Engineering a World Record at Magikcraft

Published in

Magikcraft

7 min readFeb 16, 2017

On February 13, 2017, at MS Ignite on the Gold Coast, Australia, we set the world record for “The Most Minecraft Zombies killed using JavaScript lightning in 10-minutes”.

The world record is 13,584 zombies killed in ten minutes.

Magikcraft teaches kids to code in JavaScript using Minecraft and the metaphor of magic. We took on the challenge of optimizing a system to tackle the world record as a means of building our system to handle extreme scale issues.

To set the record, we built the most performant Minecraft server and logging system in the world. Here is what that looks like.

Nashorn Engine

To run JavaScript in Minecraft we make use of the Nashorn engine included in Java 8. Nashorn is a JSR-223 scripting engine that can execute JavaScript code.

Prior to the world record attempt we used a single Nashorn engine to evaluate all users’ code. The advantage of this is that it is memory-efficient, and also allows us to access the same global memory space in JavaScript. The downside is that it is single-threaded, and execution of one user’s program blocks the execution of another. Since the kids would ultimately be dropping massive blasts of lightning, we needed to take advantage of multi-threading to have their spells executing in parallel.

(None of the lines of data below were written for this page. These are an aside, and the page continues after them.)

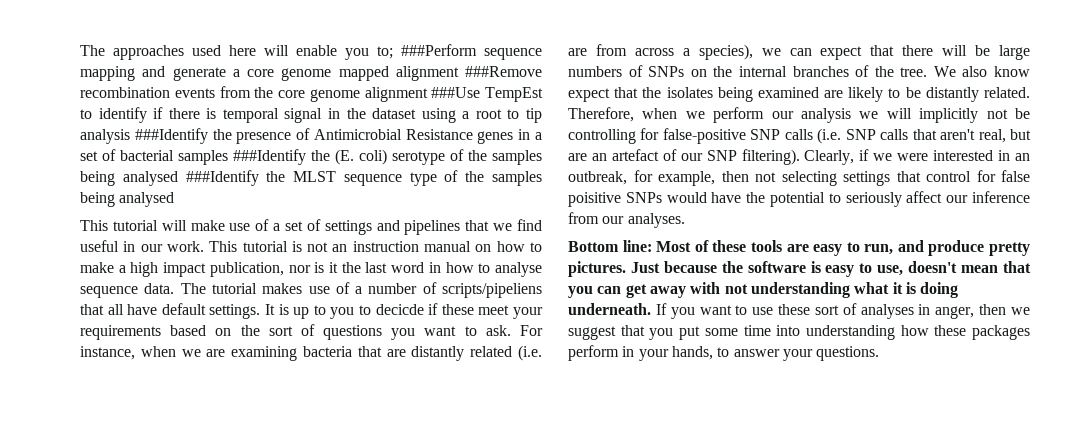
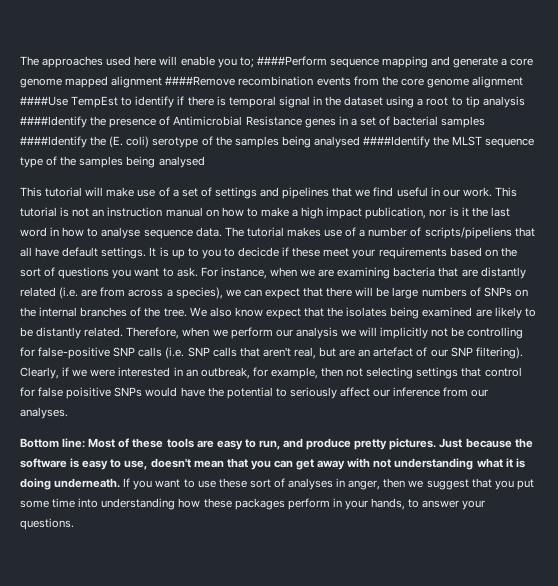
[401,44,477,56] ###Perform -> [256,56,327,66] ####Perform
[465,66,542,77] ###Remove -> [165,76,236,86] ####Remove
[431,87,481,98] ###Use -> [20,96,68,106] ####Use
[134,128,208,144] ###Identify -> [20,116,87,128] ####Identify
[233,149,306,165] ###Identify -> [20,136,87,148] ####Identify
[185,170,259,186] ###Identify -> [363,136,431,148] ####Identify

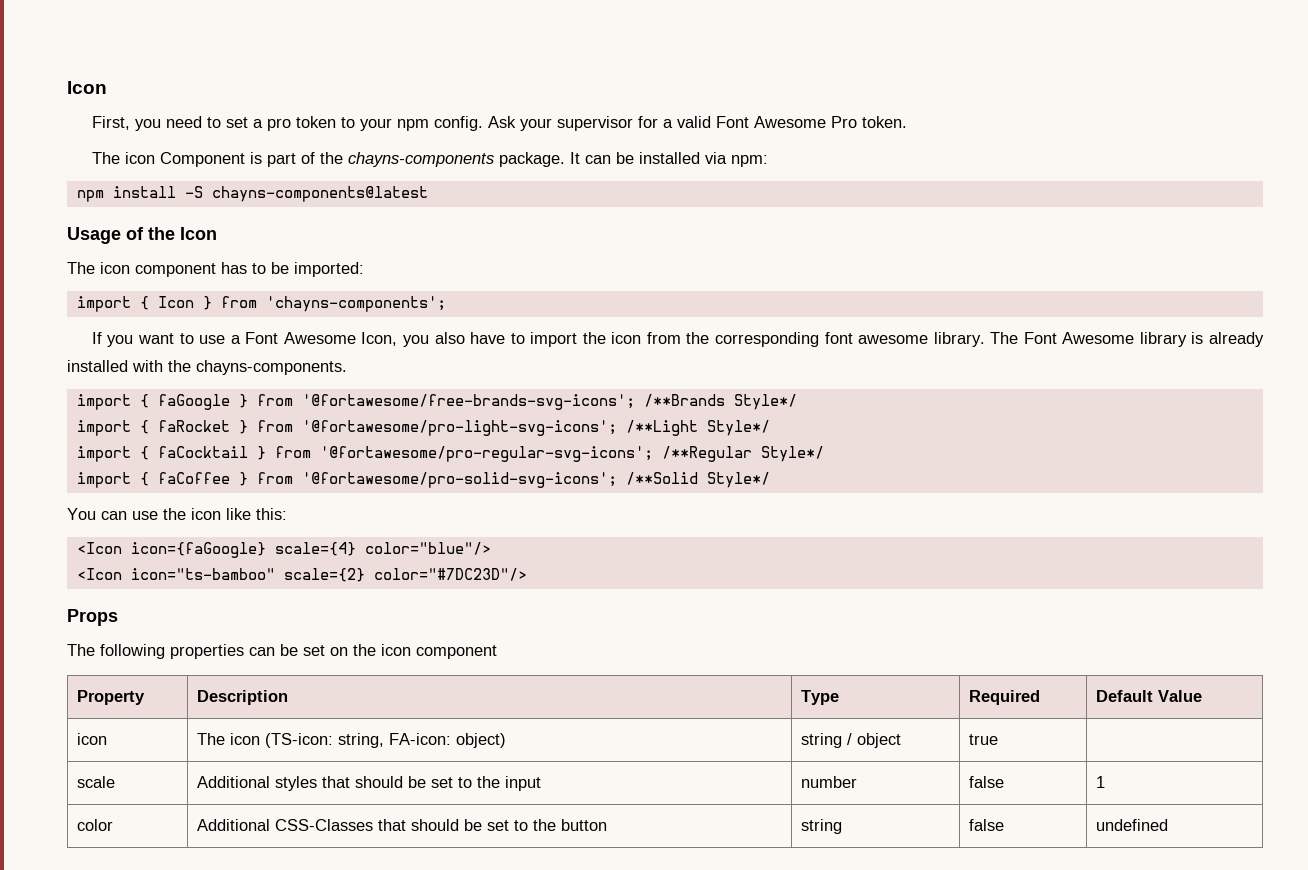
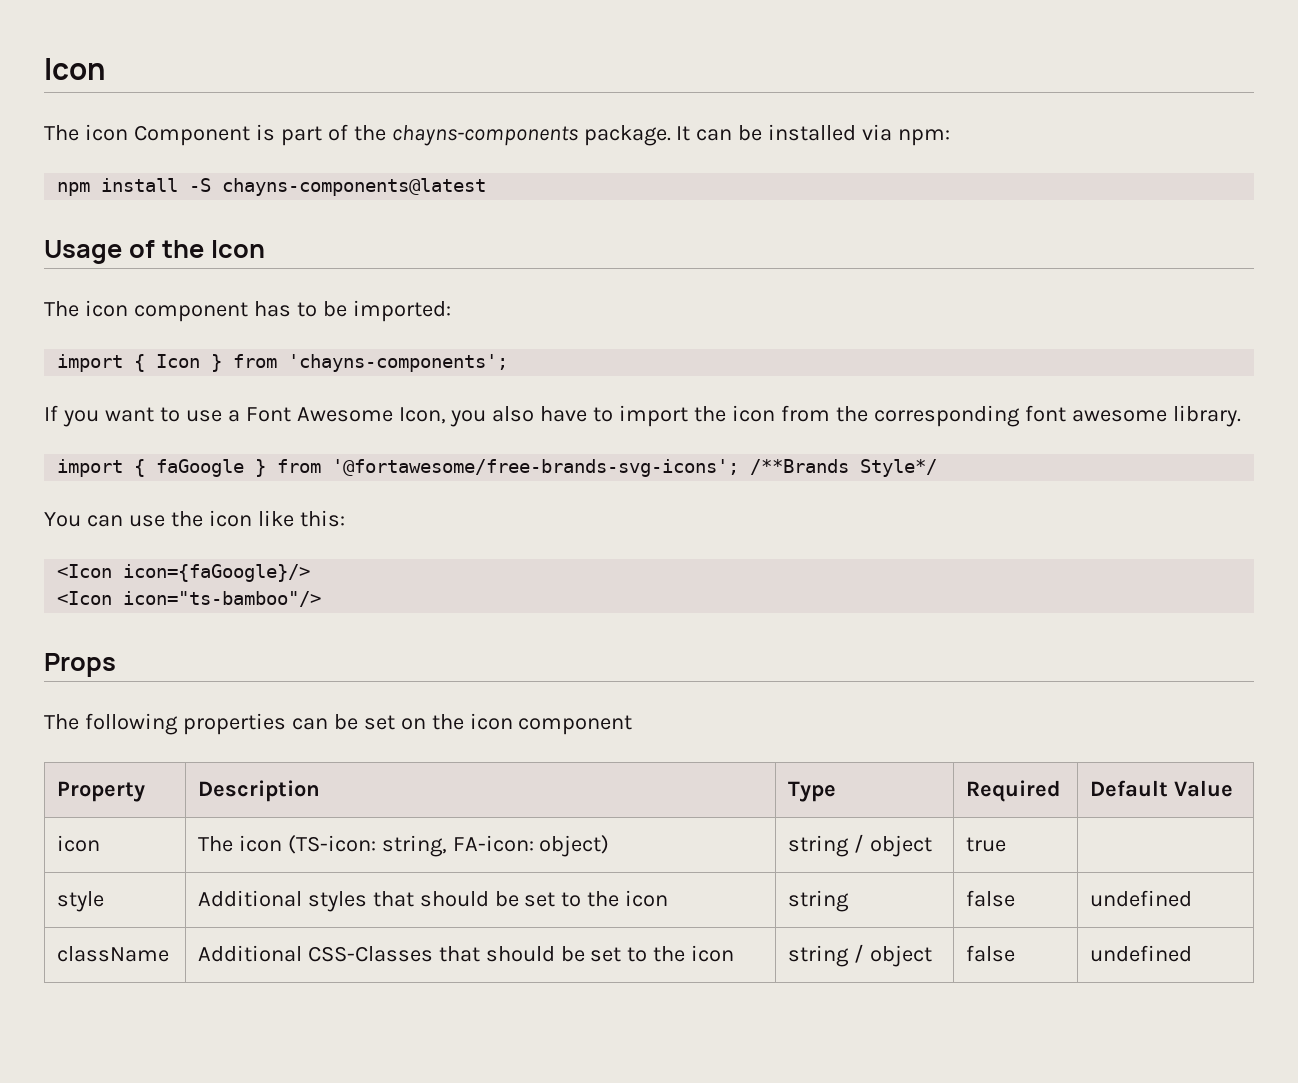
[67,81,107,94] [91,116,907,131] Icon // First, you need to set a pro token to your npm config. Ask your supervisor for a valid Font Awesome Pro token. -> [44,58,105,80] Icon
[990,332,1265,347] [67,360,347,375] The Font Awesome library is already installed with the chayns-components. -> (1241, 416) none
[76,420,770,436] [76,446,824,462] [76,472,770,488] // import { faRocket } from '@fortawesome/pro-light-svg-icons'; /**Light Style*/ // import { faCocktail } from '@fortawesome/pro-regular-svg-icons'; /**Regular Style*/ // import { faCoffee } from '@fortawesome/pro-solid-svg-icons'; /**Solid Style*/ -> (938, 468) none
[130,542,491,558] [76,568,527,582] icon={faGoogle} scale={4} color="blue"/> // <Icon icon="ts-bamboo" scale={2} color="#7DC23D"/> -> [123,564,311,582] [57,591,322,607] icon={faGoogle}/> // <Icon icon="ts-bamboo"/>
[76,776,115,788] scale -> [56,891,104,912] style
[504,776,541,791] [800,776,857,788] [968,776,1004,788] [1095,776,1105,788] [76,819,113,831] input | number | false | 1 // color -> [625,890,669,907] [787,890,849,912] [965,890,1015,907] [1089,890,1192,907] [56,946,169,962] icon | string | false | undefined // className
[560,819,607,831] [800,819,842,834] button | string -> [691,945,735,962] [787,944,932,967] icon | string / object

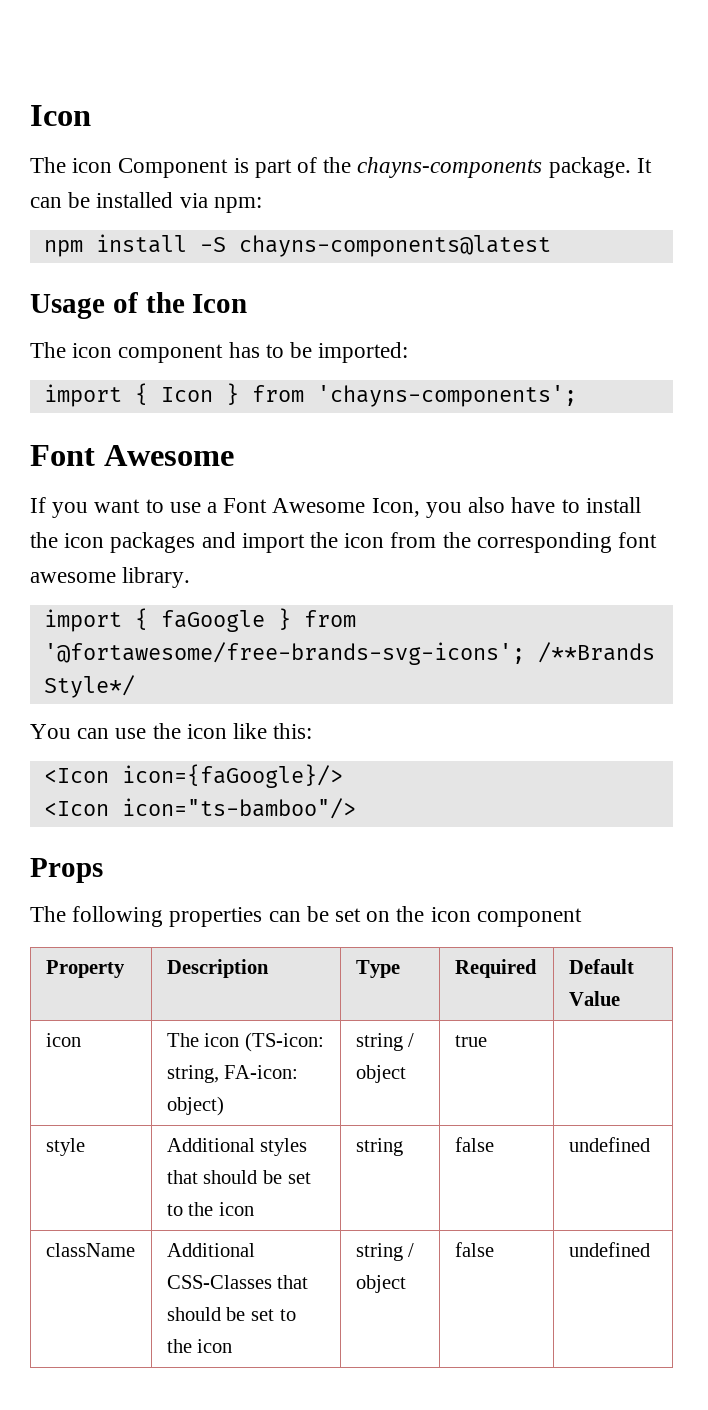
(509, 363) none -> [30,445,234,466] // Font Awesome
(614, 414) none -> [585,497,641,513] [30,532,236,553] install the icon packages and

So we implemented an “engine-per-user” model, where each user gets their own Nashorn scripting engine. That meant that we lost the shared memory-mapped space, so we reimplemented that in Java.

Server Size

For the world record attempt, we made use of a bare metal server in IBM’s Bluemix cloud with 48 physical cores and 256GB of memory, running four 600GB SAS drives in a RAID 10 configuration.

That’s not a server that we can afford to run continuously in production at the moment, so our testing on that server prior to the event was limited.

Dockerization

We use Docker in development and in production. Our system is built using CI and we use a micro-services approach with composition into an appliance.

The Magikcraft system before we optimized it for the world record

There were two issues that we had to address for the world record attempt, both related to logging.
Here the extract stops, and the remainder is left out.